Chapel Hill, North Carolina 27599-3290 USA

*Corresponding author (wyou@unc.edu)


The continued improvement in efficiency for organic photovoltaics (OPVs) is due in part to the development of new conjugated polymeric materials. We have reported a fluorination technique which yields a high efficiency polymer, PBnDT-FTAZ, (~7%) with phenyl-C61-butyric acid methyl ether (PCBM) and even higher efficiencies (13.6%) when paired with non-fullerene acceptors. The addition of the fluorine substituent on the acceptor benzotriazole (TAZ) moiety increased all three major device characteristics (Voc, Jsc, and FF). In this presentation, I will first discuss a new design motif to incorporate fluorine substituents into conjugated polymers using the common thiophene linkers which connect the donor and acceptor moieties of the polymer, rather than fluorinating directly on the acceptor moiety. This new design motif will allow for materials, previously with no fluorination location, to enjoy the benefits attributed to fluorination. Specifically, we introduce a difluorinated thiophene (dFT) linker into the BnDT-TAZ system to create a new polymer, PBnDT-dFT-HTAZ. Compared with the nonfluorinated counterpart (PBnDT-HTAZ), a 50% improvement in the efficiency is seen when using the dFT linker.
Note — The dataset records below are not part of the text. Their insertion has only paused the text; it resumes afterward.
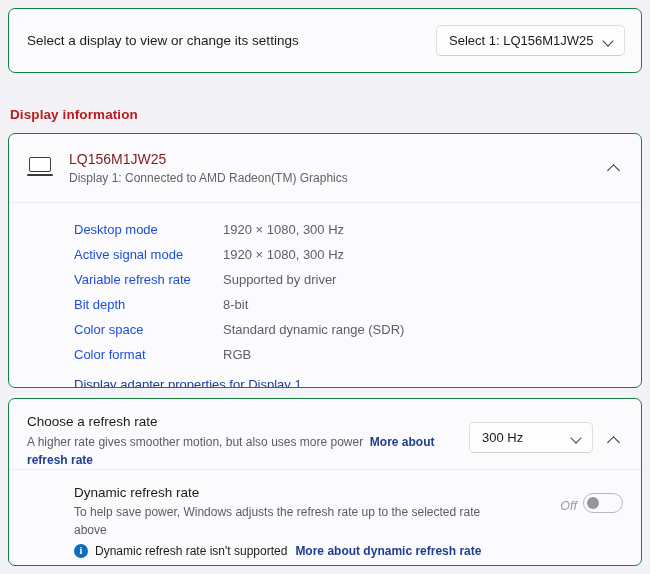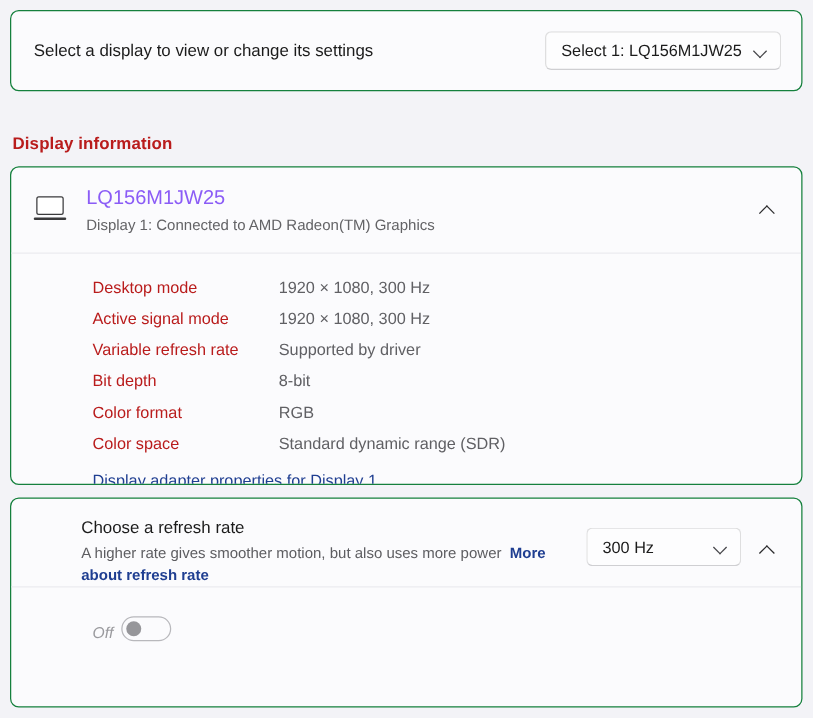--- a/index.html
+++ b/index.html
@@ -133,22 +133,22 @@
     position: absolute;
     left: 0; top: 18px;
     width: 26px; height: 1.6px;
     background: #3a3a3c;
     border-radius: 1px;
   }
 
   .info-head-text { flex: 1; min-width: 0; }
 
   .info-title {
-    font-size: 16px;
-    color: #8b5cf6;
+    font-size: 14px;
+    color: #7f1d1d;
     line-height: 1.45;
   }
   .info-sub {
     font-size: 12px;
     color: #636366;
     line-height: 1.5;
   }
 
   .chev-up {
     width: 26px;
@@ -182,21 +182,21 @@
   .info-row {
     display: flex;
     height: 25px;
     align-items: center;
     padding-left: 65px;
     font-size: 13px;
   }
   .info-key {
     width: 149px;
     flex: none;
-    color: #b91c1c;
+    color: #1d4ed8;
   }
   .info-val {
     color: #606064;
   }
 
   .adapter-link {
     display: block;
     margin: 10px 0 0 65px;
     font-size: 13px;
     color: #1f3e91;
@@ -216,21 +216,20 @@
     display: flex;
     align-items: flex-start;
     padding: 13px 14px 0 18px;
     min-height: 69px;
   }
 
   .refresh-head-text {
     flex: 1;
     padding-right: 14px;
     min-width: 0;
-    margin-left: 38px;
   }
 
   .refresh-title {
     font-size: 13.5px;
     color: #1b1b1b;
     line-height: 1.45;
     margin-bottom: 1px;
   }
 
   .refresh-desc {
@@ -382,27 +381,27 @@
         <span class="info-key">Variable refresh rate</span>
         <span class="info-val">Supported by driver</span>
       </div>
 
       <div class="info-row">
         <span class="info-key">Bit depth</span>
         <span class="info-val">8-bit</span>
       </div>
 
       <div class="info-row">
+        <span class="info-key">Color space</span>
+        <span class="info-val">Standard dynamic range (SDR)</span>
+      </div>
+
+      <div class="info-row">
         <span class="info-key">Color format</span>
         <span class="info-val">RGB</span>
-      </div>
-
-      <div class="info-row">
-        <span class="info-key">Color space</span>
-        <span class="info-val">Standard dynamic range (SDR)</span>
       </div>
 
       <a class="adapter-link">Display adapter properties for Display 1</a>
     </div>
   </div>
 
   <div class="card card-refresh">
 
     <div class="refresh-header">
       <div class="refresh-head-text">
@@ -415,20 +414,29 @@
           <span>300 Hz</span>
           <span class="chev"></span>
         </div>
         <span class="chev-up"></span>
       </div>
     </div>
 
     <div class="divider"></div>
 
     <div class="dyn-row">
+      <div class="dyn-text">
+        <div class="dyn-title">Dynamic refresh rate</div>
+        <div class="dyn-desc">To help save power, Windows adjusts the refresh rate up to the selected rate above</div>
+        <div class="dyn-note">
+          <span class="info-icon">i</span>
+          <span class="dyn-note-text">Dynamic refresh rate isn't supported</span>
+          <a class="inline-link">More about dynamic refresh rate</a>
+        </div>
+      </div>
 
       <div class="toggle-wrap">
         <span class="toggle-label">Off</span>
         <span class="toggle">
           <span class="knob"></span>
         </span>
       </div>
     </div>
   </div>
Next, newly developed fused-ring electron acceptors (FREAs) have proven to be an effective class of materials for extending the absorption window and boosting the efficiency of OPVs. Of the high efficiency electron acceptors reported, the vast majority utilize derivatives of 2-(3-oxo-2,3-dihydroinden-1-ylidene)malononitrile (INCN) as the acceptor moiety. It has been postulated that the high electron mobility exhibited by FREA molecules with INCN end groups is a result of close π-π stacking between the neighboring planar INCN groups, forming an effective charge transport pathway. To explore this as a design rationale for electron acceptors, we synthesized a new fused-ring electron acceptor, IDTCF, which has methyl substituents out of plane to the conjugated acceptor backbone. These methyl groups hinder packing and expand the π-π stacking distance by ~ 1 Å, but this change doesn’t affect the optical or electrochemical properties of the individual acceptor molecule. Our results show that intermolecular interactions (especially π-π stacking between end groups) play a crucial role in performance of FREAs. We demonstrated that the planarity of the acceptor unit is of paramount importance as even minor deviations in end group distance are enough to disrupt crystallinity and cripple device performance.